The Treasury two-year note yield rose five basis points, or 0.05 percentage point, on the week to 0.51 percent, after touching 0.52 percent, the highest since Sept. 6, according to Bloomberg Bond Trader prices. The 0.5 percent security maturing June 2016 fell 3/32, or 94 cents per $1,000 face amount, to 99 31/32. The yield has climbed from 0.34 percent since the selloff began.

Benchmark Treasury 10-year yields rose 10 basis points to 2.64 percent this week, while those on 30-year bonds added 10 basis points to 3.47 percent.

‘Underlying Improvement’

Treasuries fell yesterday as the addition of 288,000 jobs followed a 224,000 gain the prior month that was bigger than previously estimated, Labor Department figures showed. The median forecast in a Bloomberg survey of economists called for a 215,000 advance. The jobless rate fell to 6.1 percent, the lowest since September 2008.

Traders now see a 49 percent likelihood that Fed Chair Janet Yellen and policy makers will raise borrowing costs by next June, up from 44 percent July 2 and 33 percent at the end of May, Fed Funds futures show.

JPMorgan Chase & Co. pulled forward its forecast for when the Fed can boost interest rates to the third quarter of 2015 from the fourth.

“The Fed should take notice,” Richard Schlanger, who helps invest $20 billion in fixed-income securities as vice president at Pioneer Investments in Boston. “It’s just more evidence that there’s underlying improvement in employment and it’s not quite as dire as Yellen thinks it is. We seem to have definitely turned the corner here.”

Fed Strategy

The Fed said after its June 18 meeting that it will keep the benchmark interest rate at almost zero for a “considerable time” after its bond-buying program ends. It reduced monthly debt purchases to $35 billion, its fifth straight $10 billion cut, and said further reductions in “measured steps” are likely.

Average hourly earnings rose by 0.2 percent for a second month and increased 2 percent during the past 12 months, the Labor Department figures showed, which compared with an annualized rate of 2.1 percent last month.

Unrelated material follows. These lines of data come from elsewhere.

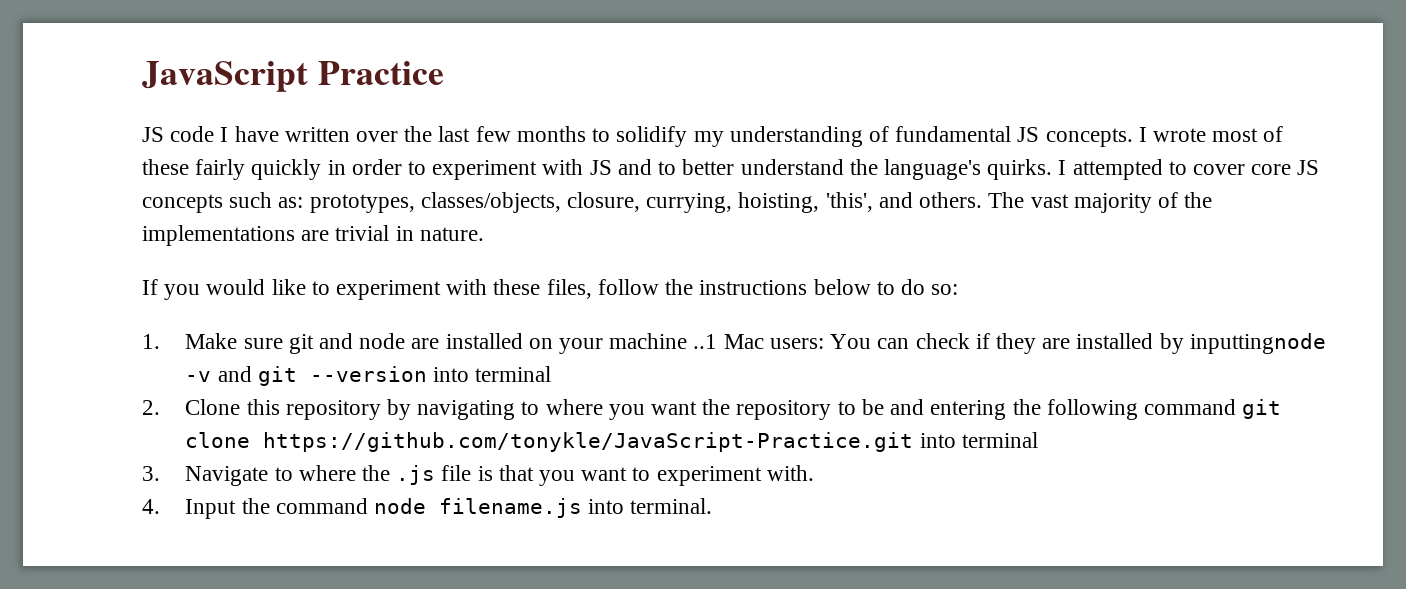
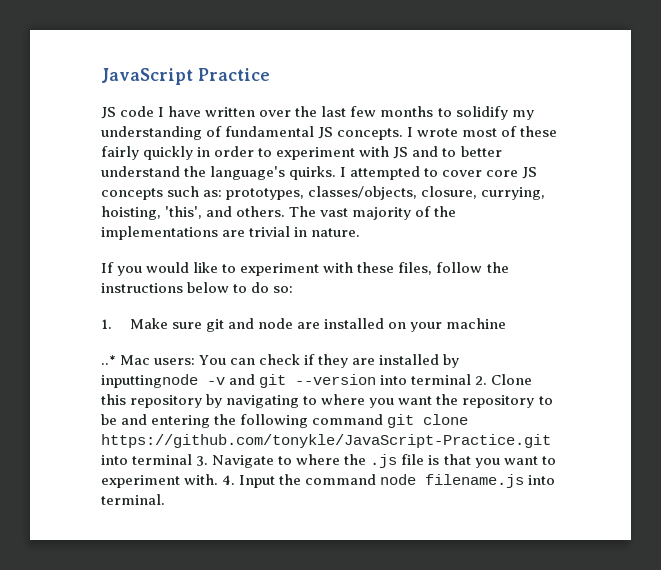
[693,334,718,349] ..1 -> [101,355,116,365] // ..*
(552, 374) // -> (472, 379) none
(1038, 440) // -> (193, 459) none
(814, 473) // -> (219, 479) none

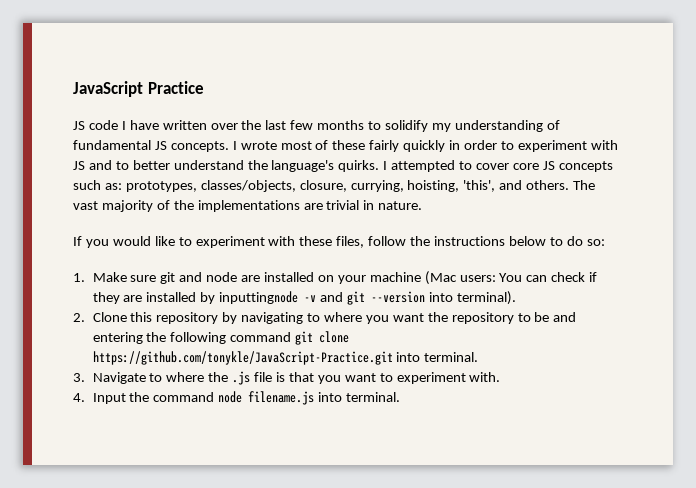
[101,355,151,365] // ..* Mac -> [424,271,457,285] (Mac
[411,374,472,385] terminal -> [456,291,516,305] terminal). //
[132,454,193,465] terminal -> [424,352,479,362] terminal. //
(219, 479) none -> (501, 377) //

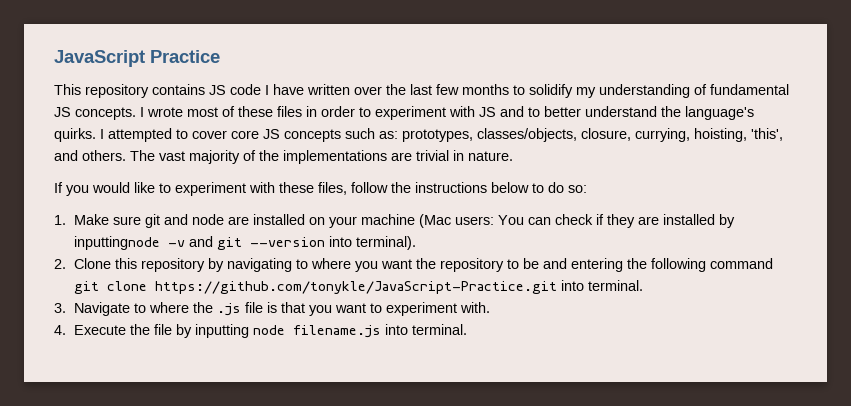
(204, 87) none -> [54,84,205,98] This repository contains
[369,140,446,152] fairly quickly -> [277,106,302,117] files
[92,392,215,404] Input the command -> [73,324,249,338] Execute the file by inputting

The consumer price index rose 2.1 percent in May above the level a year ago, the biggest jump since October 2012, another report showed June 17.

Yellen told reporters at her June 18 press conference that the CPI has “been a bit on the high side,” while adding that the recent “data that we’re seeing is noisy.” She said that inflation broadly speaking “is evolving in line with the committee’s expectations.”

The Fed will release the minutes from its June 17-18 meeting on July 9 in Washington.

Treasuries, Bunds

“Given the relatively subdued job creation over the last several years, in order for the Fed to feel compelled to actually raise rates, we would need to see a tangible risk of inflation, particularly on the wage side,” said Ian Lyngen, a government-bond strategist at CRT Capital Group LLC in Stamford, Connecticut.

Ten-year yields rose to a 15-year high versus German bunds after the European Central Bank kept interest rates at record lows. President Mario Draghi reiterated that he’ll keep them low as officials try to revive the region’s economy with a new round of emergency measures.

Ten-year Treasuries yielded 135 basis points more than similar-maturity German debt, the widest gap since June 1999, according to closing-price data.

The Treasury will sell $27 billion of three-year notes July 8, $21 billion of 10-year debt on July 9 and $13 billion of 30-year bonds July 10. The $61 billion total for the three offerings will be the smallest for this series of auctions since November 2008.